Defendant argues that, assuming the evidence was relevant, it was unduly prejudicial and should have been excluded on that basis. (See Evid. Code, § 352.) Although section 352 confers on trial courts broad discretion to weigh the relevance of proposed evidence with its potential prejudice, and to exclude unduly prejudicial or remote items, no abuse of discretion occurred here in light of the clear relevance of the evidence. The court repeatedly admonished the jury that evidence of defendant's probation, and the conditions thereof, was introduced for the limited purpose of showing his state of mind at the time of the offense, that it was not intended to show that he violated his probation, and that the jury should not confuse the strict standards of his probation (e.g., no drinking while driving) with the legal standards governing driving while under the influence.

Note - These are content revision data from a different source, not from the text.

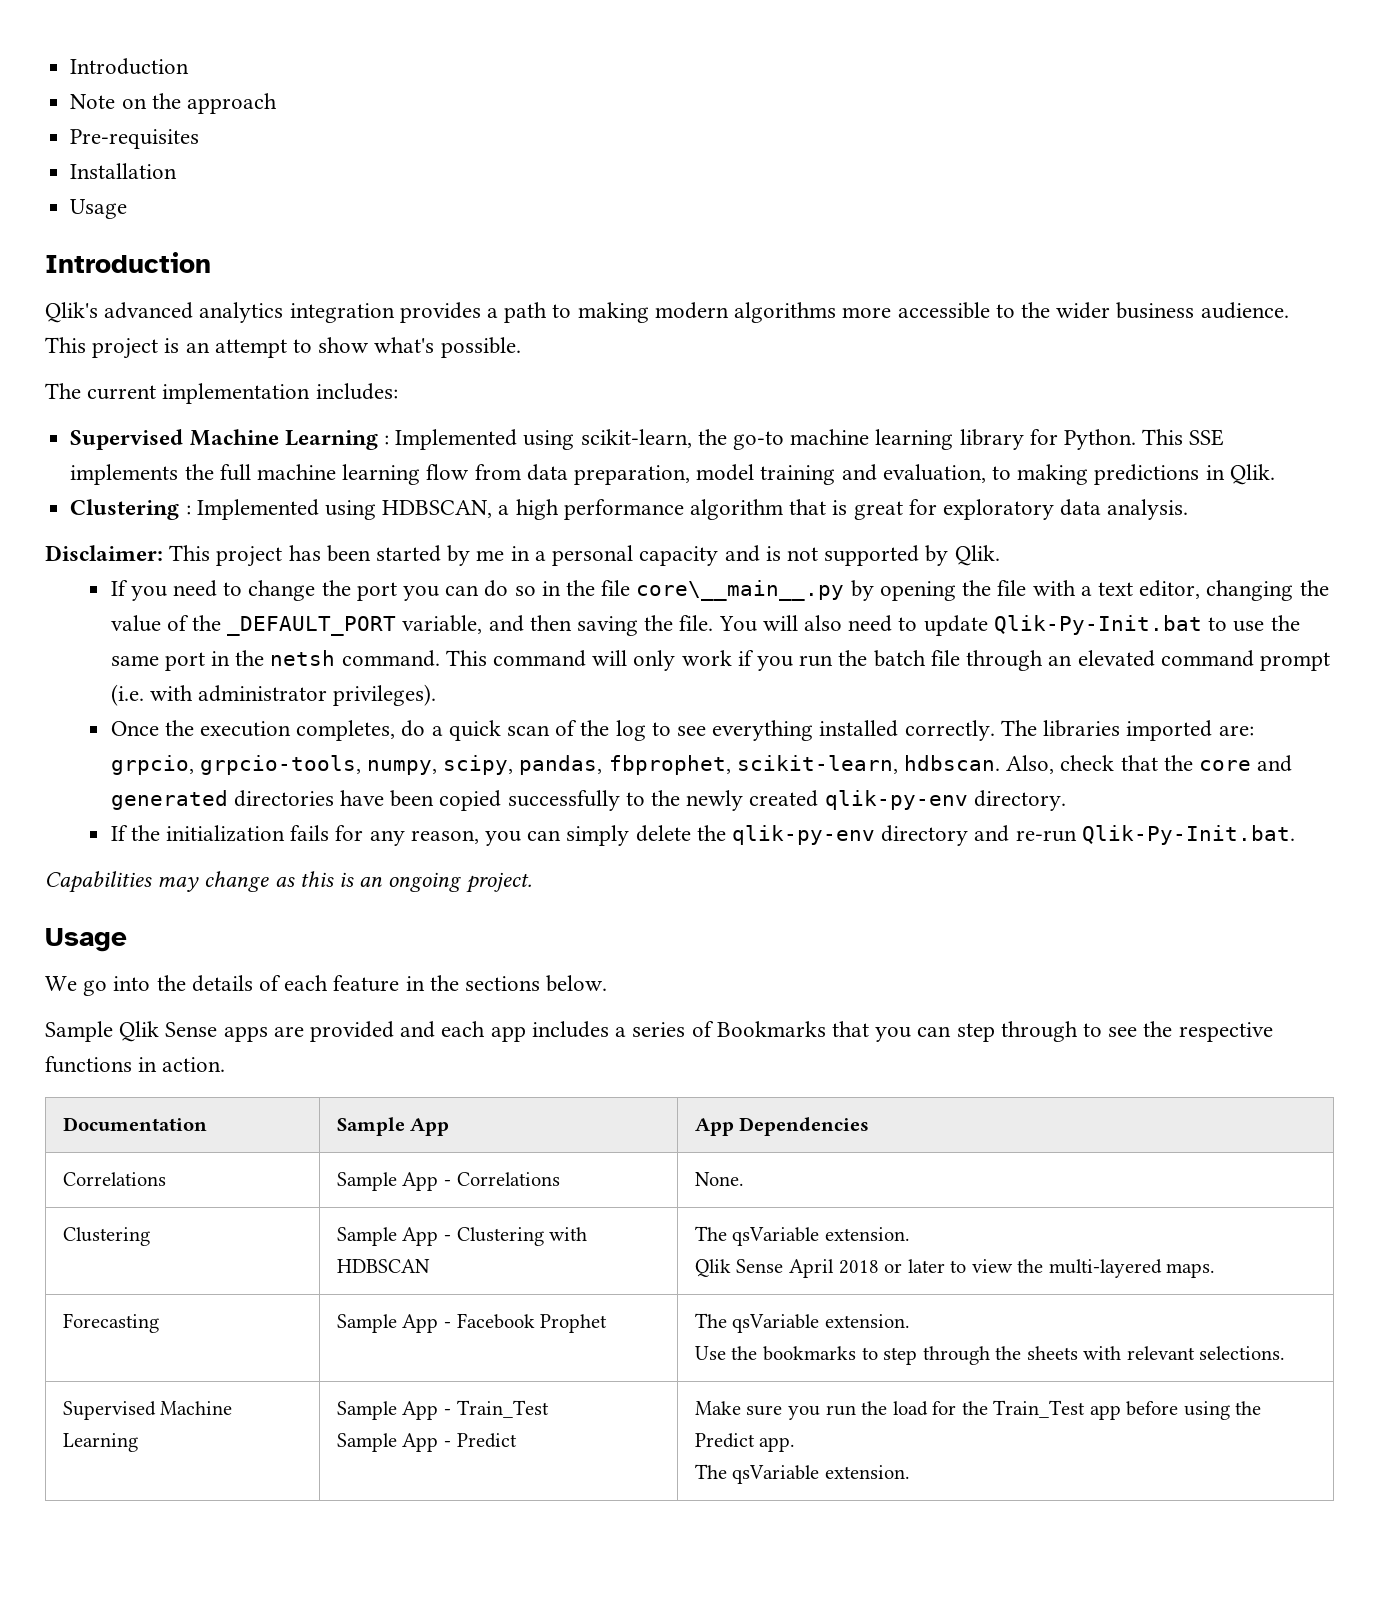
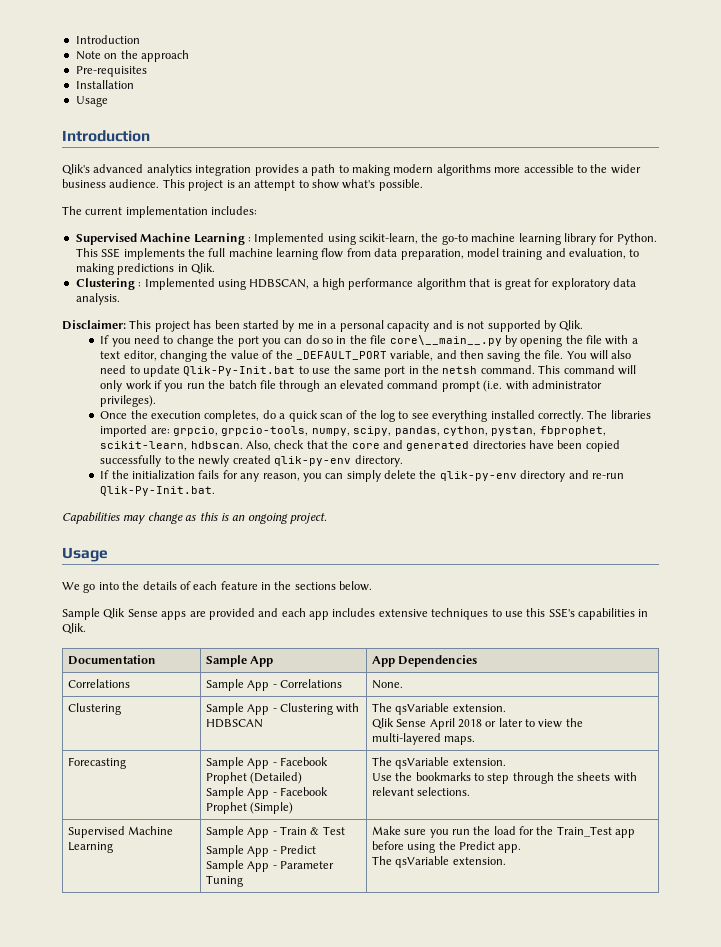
(603, 765) none -> [442,426,537,436] cython, pystan,
[615,1021,1273,1042] [45,1056,226,1073] a series of Bookmarks that you can step through to see the respective functions in action. -> [378,608,649,620] [62,623,86,634] extensive techniques to use this SSE's capabilities in Qlik.
(608, 1323) none -> [250,772,303,784] [205,787,328,799] [205,802,294,814] (Detailed) // Sample App - Facebook Prophet (Simple)
[456,1400,549,1418] Train_Test -> [279,826,345,835] Train & Test
(517, 1440) none -> [205,860,334,872] [205,875,243,887] // Sample App - Parameter Tuning

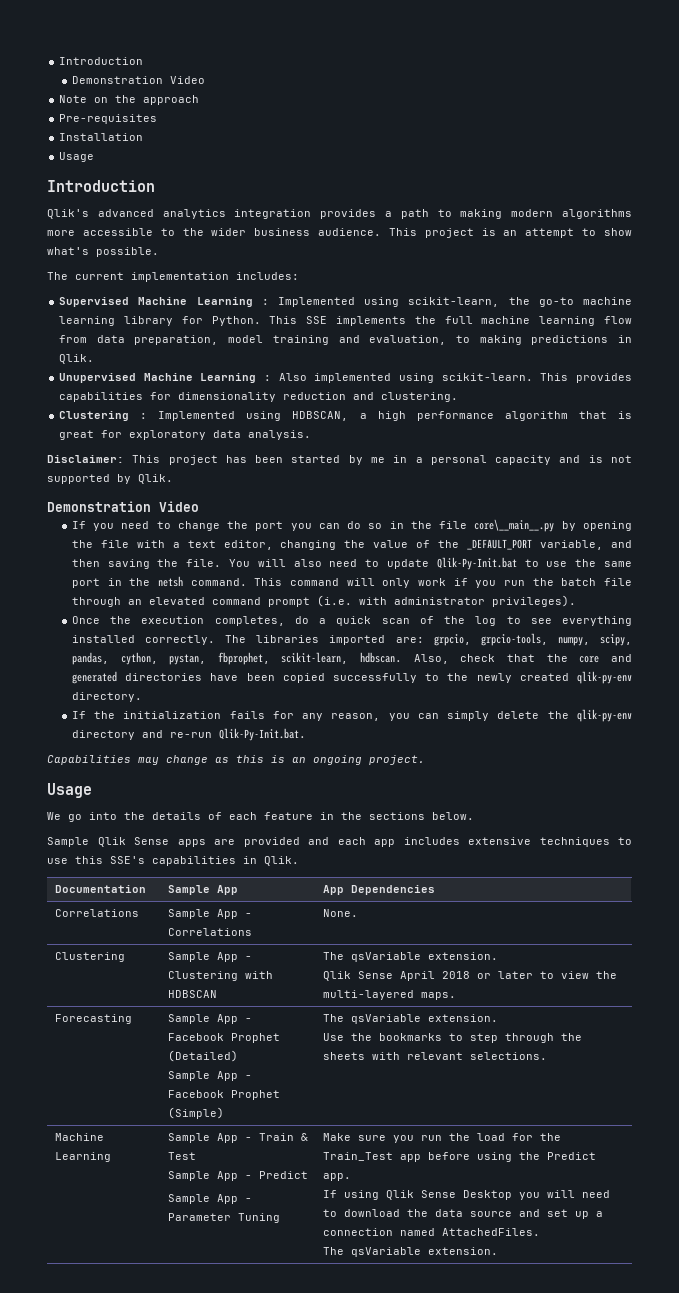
[75,35,140,44] Introduction -> [59,57,144,65] [71,76,205,84] Introduction // Demonstration Video
(215, 268) none -> [59,373,632,383] [59,392,459,402] // Unupervised Machine Learning : Also implemented using scikit-learn. This provides capabilities for dimensionality reduction and clustering.
(584, 325) none -> [47,501,199,512] // Demonstration Video
[67,826,125,838] Supervised -> (547, 1056) none
(522, 848) none -> [322,1190,610,1200] [322,1209,603,1219] [322,1228,540,1236] // If using Qlik Sense Desktop you will need to download the data source and set up a connection named AttachedFiles.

We conclude that the challenged evidence was properly admitted at trial.
3. Sufficiency of evidence — (3a) Thus, we turn to the primary issue before us, namely, whether the Court of Appeal erred in concluding there was insufficient evidence of gross negligence to sustain a conviction under section 191.5, subdivision (a).
We first observe that our role on appeal is a limited one. (4) "The proper test for determining a claim of insufficiency of evidence in a criminal case is whether, on the entire record, a rational trier of fact could find the defendant guilty beyond a reasonable doubt. [Citations.] On appeal, we must view the evidence in the light most favorable to the People and must presume in support of the judgment the existence of every fact the trier could reasonably deduce from the evidence. [Citation.]

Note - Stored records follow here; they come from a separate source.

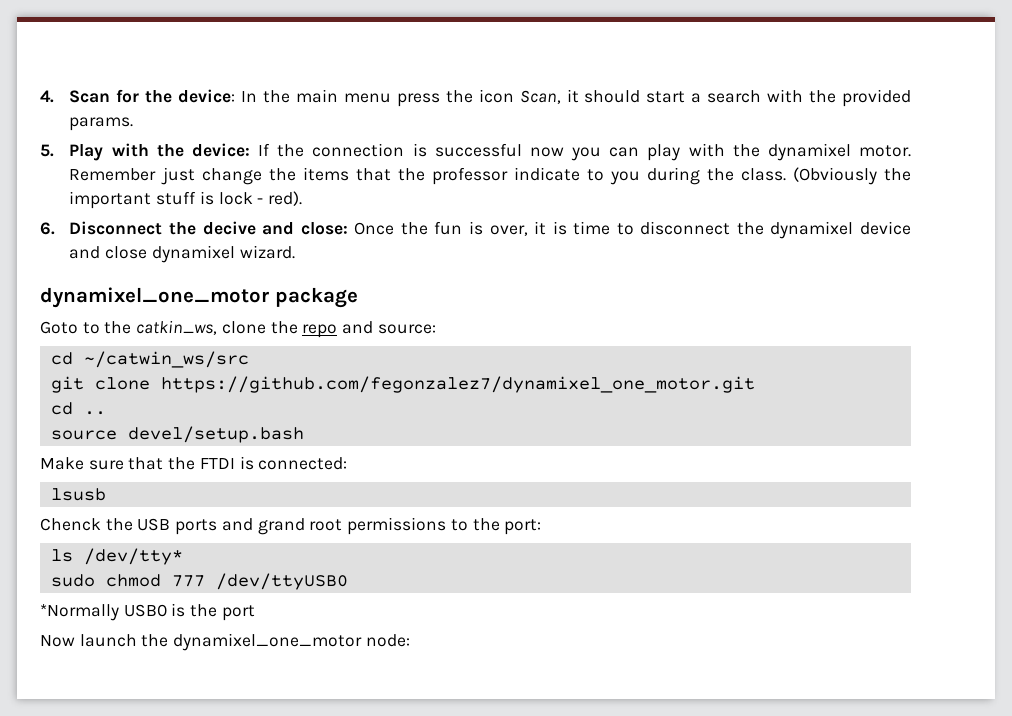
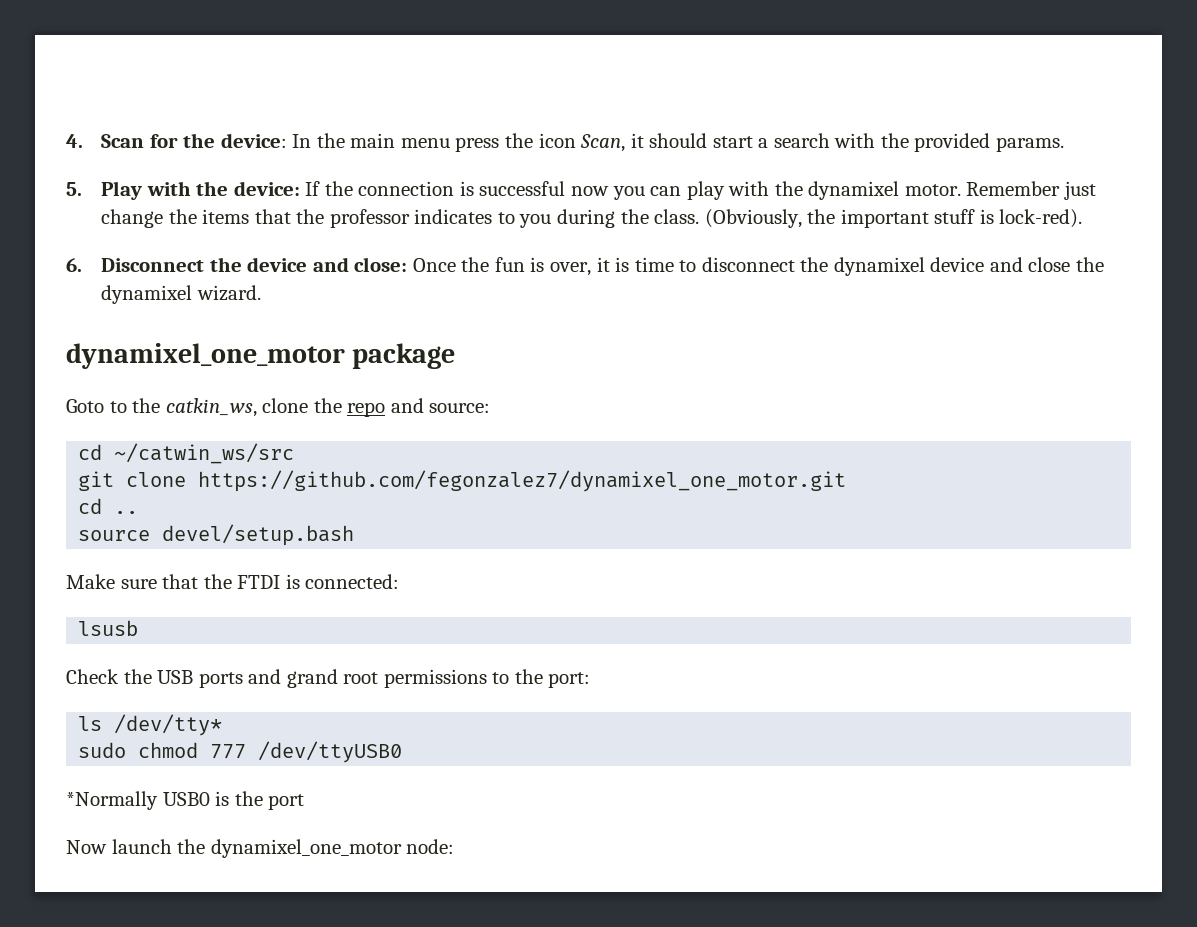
[513,167,580,181] indicate -> [414,209,493,224] indicates
[792,167,877,185] (Obviously -> [704,209,802,228] (Obviously,
[218,191,303,206] lock - red). -> [999,209,1083,228] lock-red).
[202,221,256,235] decive -> [247,257,308,272] device
(148, 252) none -> [1075,257,1104,272] the
[40,518,101,531] Chenck -> [66,669,119,684] Check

"Although we must ensure the evidence is reasonable, credible, and of solid value, nonetheless it is the exclusive province of the trial judge or jury to determine the credibility of a witness and the truth or falsity of the facts on which that determination depends. [Citation.] Thus, if the verdict is supported by substantial evidence, we must accord due deference to the trier of fact and not substitute our evaluation of a witness's credibility for that of the fact finder. [Citations.]" ( People v. Jones (1990) 51 Cal.3d 294, 314 [ 270 Cal.Rptr. 611, 792 P.2d 643].)
As the dissenting opinion below observes, the Court of Appeal's majority opinion does not view the evidence in the light most favorable to the People, nor does it accord due deference to the findings of the trier of fact.
First, the Court of Appeal majority characterized defendant's probable .15 percent intoxication as "not excessive," a characterization finding no support in the record. As the People observe, this percentage was nearly twice the legally permitted level for drivers of motor vehicles, and one and one half times the level at which one is presumed intoxicated and impaired. Second, the majority labeled defendant's speeding as "relatively minor," but as the People note, defendant's speed near the time of the accident was estimated by one witness to be as high as 15 miles per hour faster than the legal speed limit.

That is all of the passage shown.